IgG4-related kidney disease: the effects of a Rituximab-based immunosuppressive therapy

Affiliations

IgG4-related kidney disease: the effects of a Rituximab-based immunosuppressive therapy

Giacomo Quattrocchio et al. Oncotarget. .

Abstract

IgG4-related disease (IgG4-RD) is a recently recognized disorder, characterized by elevated serum IgG4 concentrations, dense tissue infiltration of IgG4-positive plasma cells and storiform fibrosis. Treatment is usually based on steroids, however, relapses and long-term adverse effects are frequent. We prospectively studied 5 consecutive patients with histologically-proven IgG4-RD and renal involvement, treated with an extended Rituximab protocol combined with steroids. Two doses of intravenous cyclophosphamide were added in 4 patients. Five patients with IgG-RD were investigated: three had tubulointerstitial nephritis (TIN), while two had retroperitoneal fibrosis (RPF). In the patients with TIN, renal biospy was repeated after 1 year. In the patients with TIN, estimated glomerular filtration rate (eGFR) at 12 months increased from 9 to 24 ml/min per 1.73 m2; IgG/IgG4 decreased from 3,236/665 to 706/51 mg/dl; C3/C4 increased from 49/6 to 99/27 mg/dl; CD20+ B-cells decreased from 8.7% to 0.5%; Regulatory T-cells decreased from 7.2% to 2.5%. These functional and immunologic changes persisted at 24 months and in two patients at 36 months.
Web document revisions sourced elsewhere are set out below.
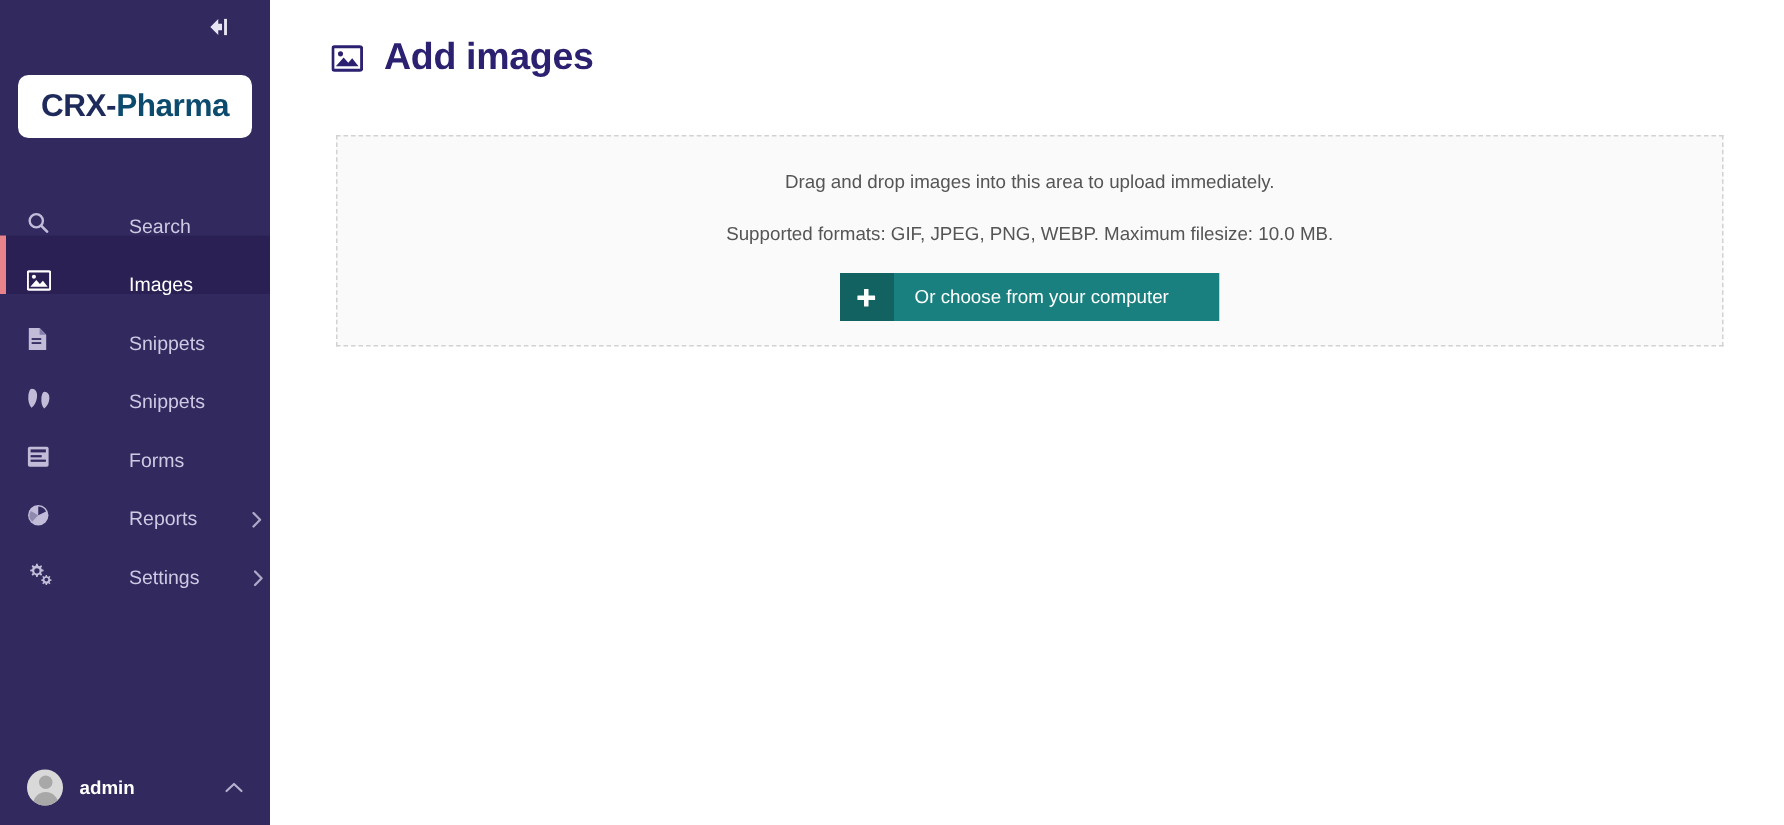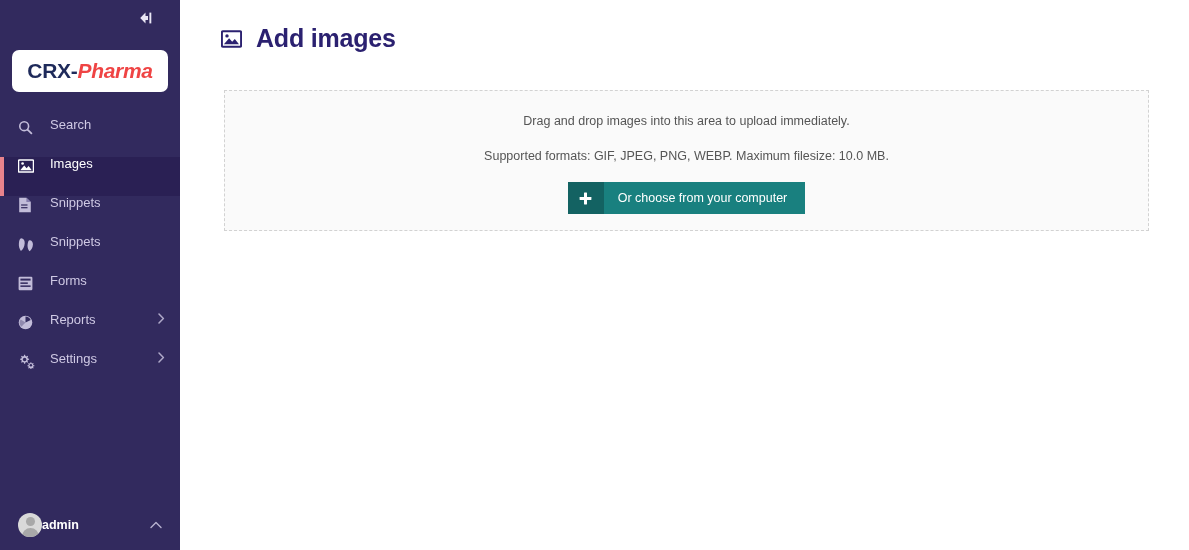"Pharma" .logo-b { color: #ef4444 -> #0c4a6e; font-style: italic -> none }
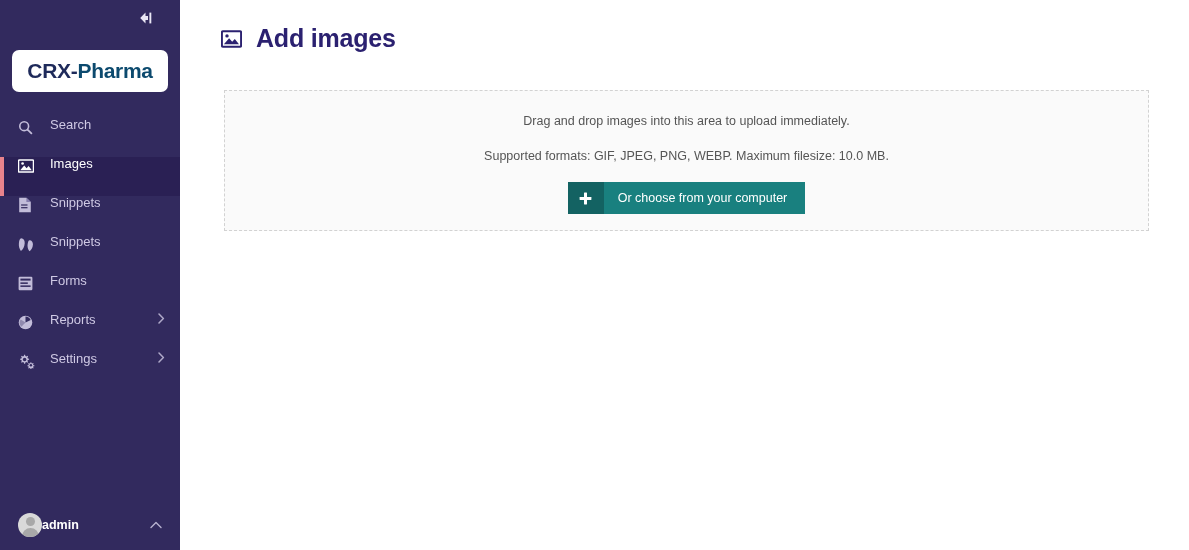"Search" .nav-item { align-items: flex-start -> flex-end; gap: none -> 36px }
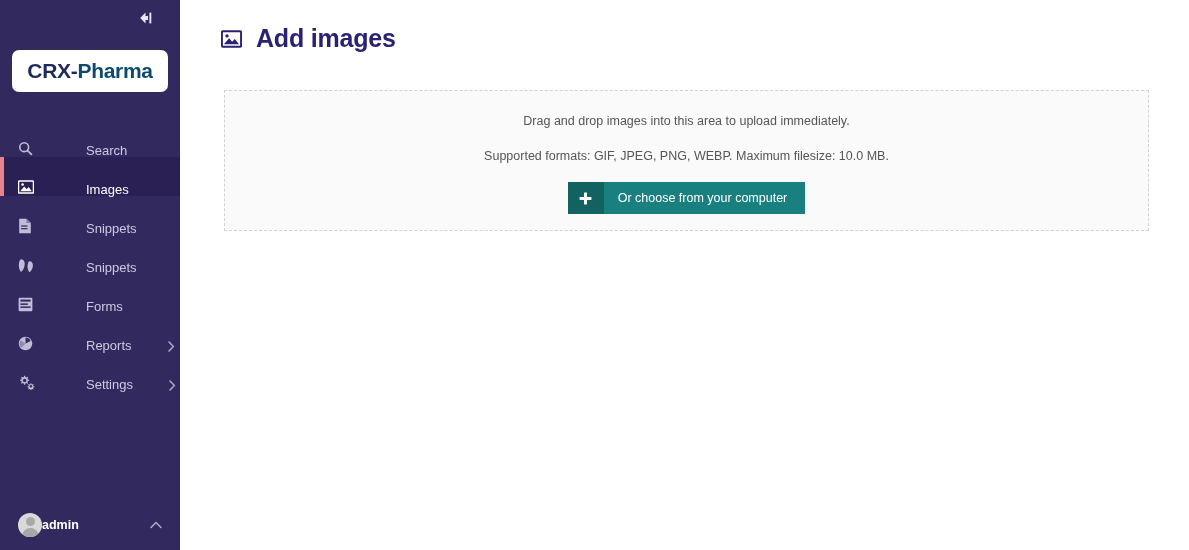"Or choose from your computer" .choose-btn .cb-label { padding: 0 18px 0 14px -> 0 34px 0 14px }
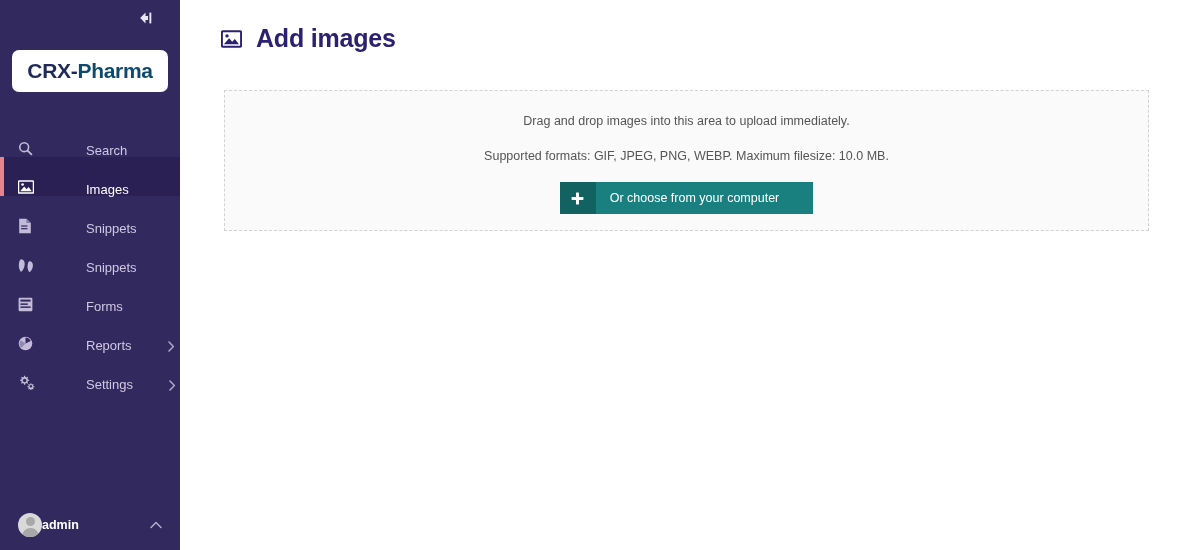"admin" .user-name { margin-left: none -> 11px }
A repeat renal biopsy in the patients with TIN showed a dramatic decrease in interstitial plasma cell infiltrate with normalization of IgG4/IgG positive plasma cells. The patients with RPF showed a huge regression of retroperitoneal tissue. In this sample of patients with aggressive IgG4-RD and renal involvement, treatment aimed at depleting B cells and decreasing antibody and cytokine production was associated with a substantial, persistent increase in eGFR, and a definite improvement in immunologic, radiologic and histological parameters.

Keywords: IgG4-related disease; IgG4-related kidney disease; Rituximab; retroperitoneal fibrosis; tubulointerstitial nephritis.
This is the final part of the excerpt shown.